Start of Exercise materials

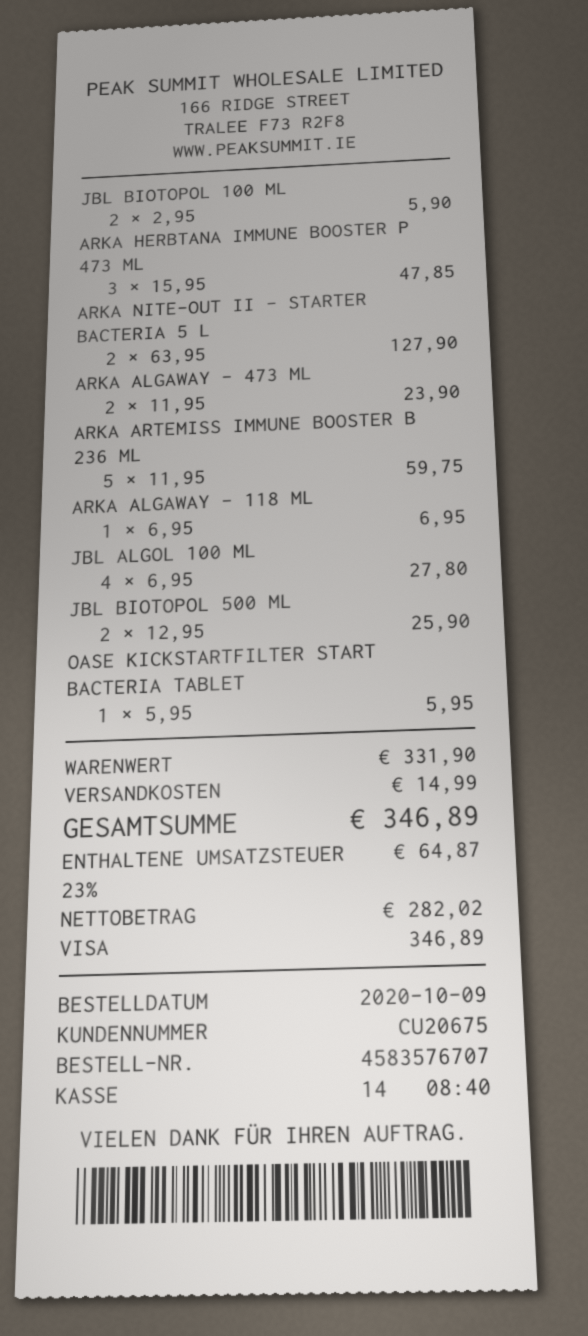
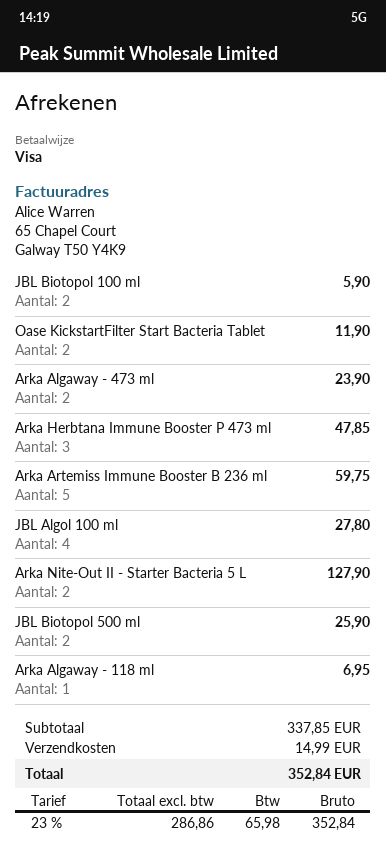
OASE KICKSTARTFILTER START BACTERIA TABLET: 1 for 5.95 -> 2 for 11.90
subtotal: 331.90 -> 337.85
net: 282.02 -> 286.86
tax: 23% = 64.87 -> 23% = 65.98
total: 346.89 -> 352.84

End of Exercise materials

### Your assignment
In the copy, each entry above must match exactly, and no picture may be carried over.

### Finished exercise
OASE KICKSTARTFILTER START BACTERIA TABLET: 1 for 5.95 -> 2 for 11.90
subtotal: 331.90 -> 337.85
net: 282.02 -> 286.86
tax: 23% = 64.87 -> 23% = 65.98
total: 346.89 -> 352.84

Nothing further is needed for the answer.